Julio 19, 2019

Dos mujeres jóvenes Uru Chipaya legislarán para contener la migración a Chile

Margarita Quispe y Silvia Mamani, legisladoras a sus  21 años. Ellas son de la nación indígena Uru Chipaya.


Viernes 2 de Marzo de 2018, 1:15pm




La Paz, 02 de marzo (Soledad Mena, Urgentebo).- Margarita Quispe y Silvia Mamani son las autoridades más jóvenes del Órgano Legislativo de la nación Uru Chipaya de Oruro. Ambos fueron elegidos por voto directo a los 20 años. Una vez posesionados, expresaron que entre sus prioridades de gestión estará la  búsqueda de medidas para contener la migración de los jóvenes a Chile por falta de empleo. Quieren cambiar dicha realidad mejorando las condiciones de estudio en la comunidad.

Quispe y Mamani representan a dos de las cuatro comunidades de la nación Uru  Chipaya: Wistrullani y Ayparavi. Fueron elegidos por usos y costumbres en el proceso de constitución de  la autonomía indígena.

En la primera gestión de la nación indígena autónoma, los comunarios decidieron generar equidad de género y generacional en la constitución de sus autoridades para que las mujeres y los jóvenes  sean representados y atendidos.

“Nosotras los Laymis  hemos sido electos  mediante voto directo, equitativo y por alternancia. También han pensado en dar la oportunidad a la gente joven y alternar la gestión  con personas mayores por su experiencia”, dijo Silvia  Mamani.

Es así que Margarita y Silvia llegan a hacer parte del primer Laymis Parla (Órgano Legislativo), conformado por ocho Tantïñi Layminaka mä eph (legisladores) a los 21 años.

Las nuevas autoridades fueron posesionadas, junto a otros seis,  con una ofrenda a la Pachamama el pasado 30 de enero en la plaza central de la comunidad, donde también recibieron sus credenciales de la Corte Departamental Electoral de Oruro. Iniciaron su gestión legislativa con esperanza y enfocados en mejoran el rumbo de los jóvenes que ahora salen de la comunidad hacia Chile en busca de nuevas oportunidades.

Los adolescentes y jóvenes de Uru Chipaya se van cada vacación y fin de año a Chile en busca de mejores oportunidades.

“No queremos que se vayan, al menos no de Bolivia. Esperamos que tengan oportunidades. La mayoría se va a Chile, hay mucha migración. Algunos pasan ilegalmente y otros van con papeles y se quedan tres meses”, dijo Mamani. 

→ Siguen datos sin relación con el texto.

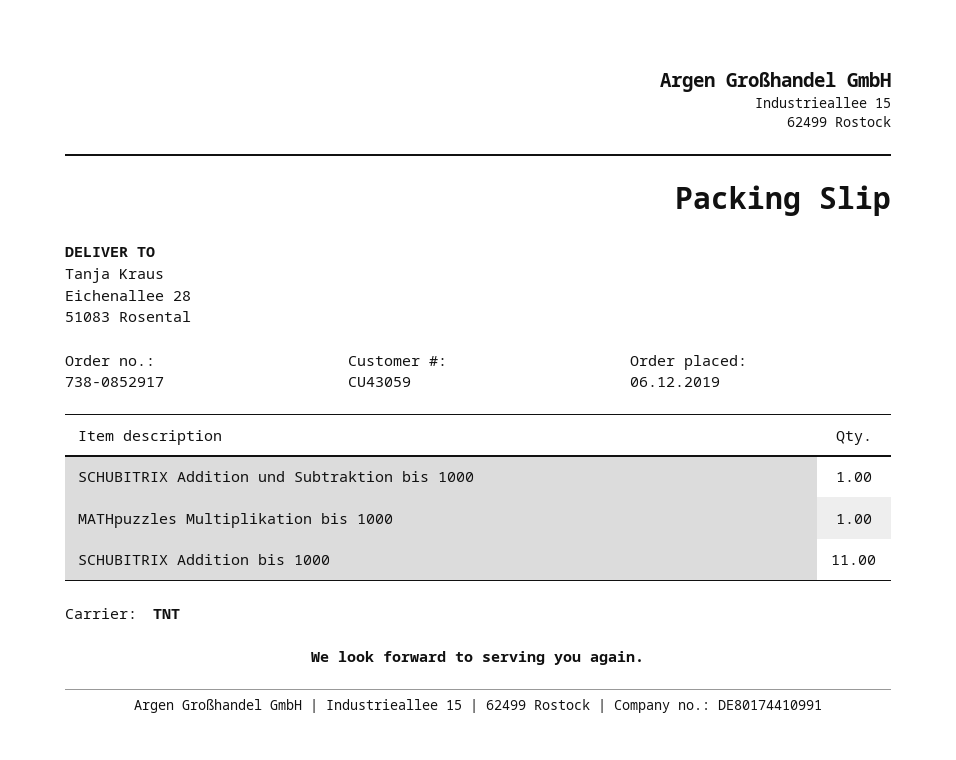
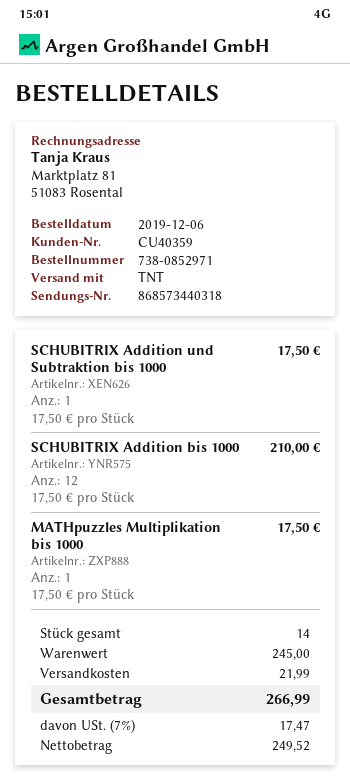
order number: 738-0852917 -> 738-0852971
customer number: CU43059 -> CU40359
SCHUBITRIX Addition bis 1000: 11 -> 12

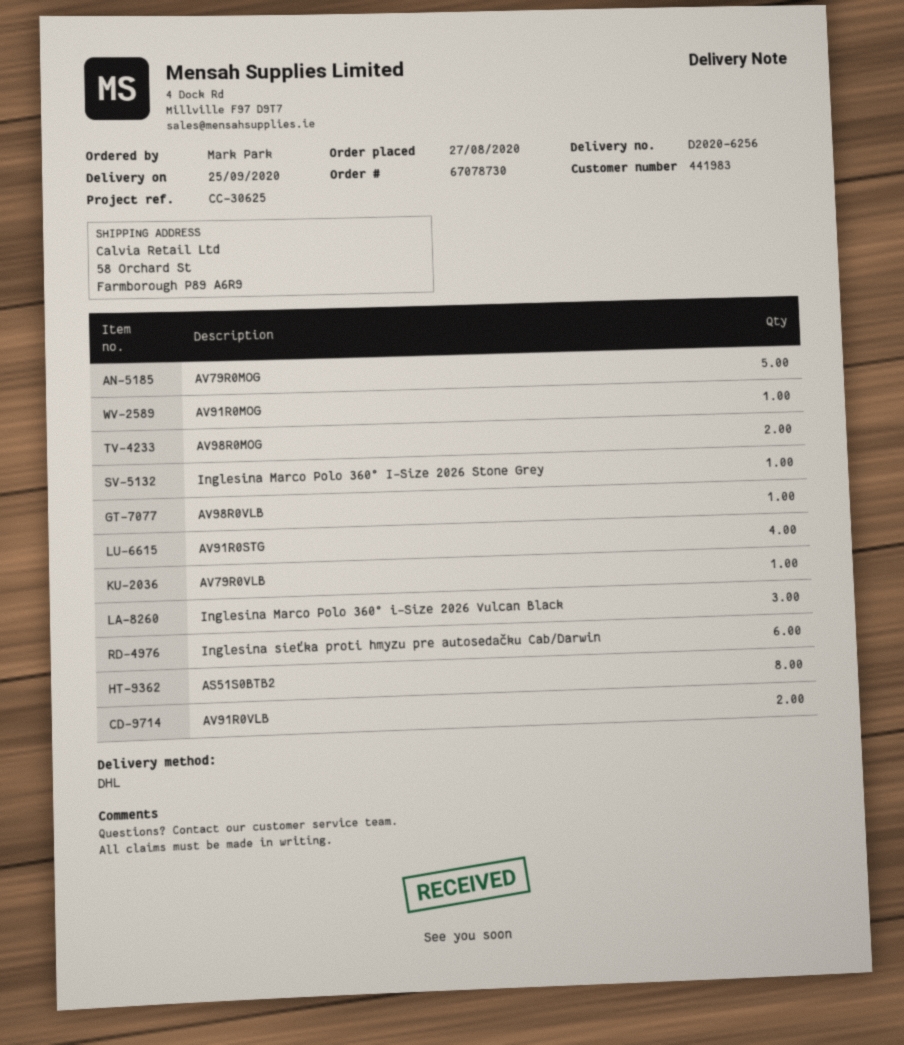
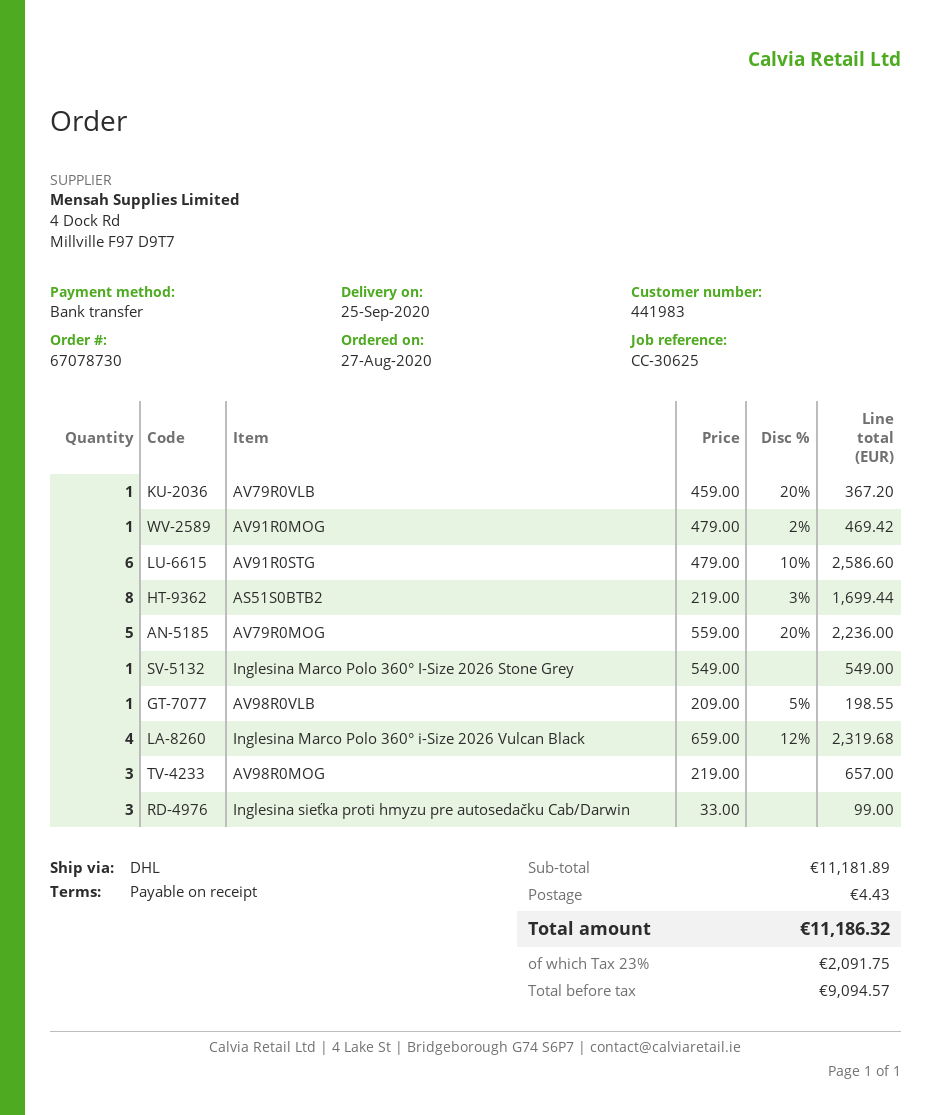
AV98R0MOG: 2 -> 3
AV91R0STG: 4 -> 6
Inglesina Marco Polo 360° i-Size 2026 Vulcan Black: 3 -> 4
Inglesina sieťka proti hmyzu pre autosedačku Cab/Darwin: 6 -> 3
AV91R0VLB: 2 -> none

En una anterior edición de este semanario, El Compadre mostró la problemática de la migración.

La propuesta de los legisladoras es instalar un centro tecnológico para que los jóvenes se preparen mejor y salgan bachilleres preparados en una rama técnica. La idea es que no salgan del país, si bien  no hay empleo en la comunidad podrían buscar una oportunidad en la ciudad de Oruro, al estar mejor preparados.  

“Apenas termina la escuela se van a Chile porque los jóvenes queremos comprarnos cosas, sobre todo nuestros útiles escolares, pero retornan”, apuntó Margarita Quispe con preocupación.

La propuesta es capacitarlos en agricultura y panadería, rubros a los que se dedican eventualmente cuando viajan al país vecino.

El  periodo de las legisladoras es de cuatro años, en ese tiempo también quieren impulsar iniciativas legales relacionadas con salud, educación, producción, infraestructura y deporte para mejorar la calidad de vida de la comunidad. 

Margarita Quispe habla del Suma Camaña (Vivir Bien), un principio filosófico adoptado por el gobierno y que ella quiere hacer realidad en la comunidad Wistrullani.

“Con el proceso de la autonomía en Chipaya podemos salir adelante, es algo histórico. Hay una esperanza para nosotros. Mi propuesta es el Suma Camaña para mi pueblo.  Vamos a trabajar con la comunidad”, dijo.

Una de las prioridades de Silvia Mamani es mejorar los ingresos para la comunidad. La carretera aún es de tierra,  lo que provoca que se tarde en el viaje a la ciudad de Oruro y haya pocos visitantes.  Además, quiere mejorar la condición de vida de las mujeres capacitándolas en áreas productivas.

“El camino es complicado y dificultoso en la época de lluvia. Debemos emprender actividades para las mujeres”, apuntó Mamani.

Tuvieron que pasar nueve años para que  Uru  Chipaya pueda consolidar su autonomía que empezó con un referéndum.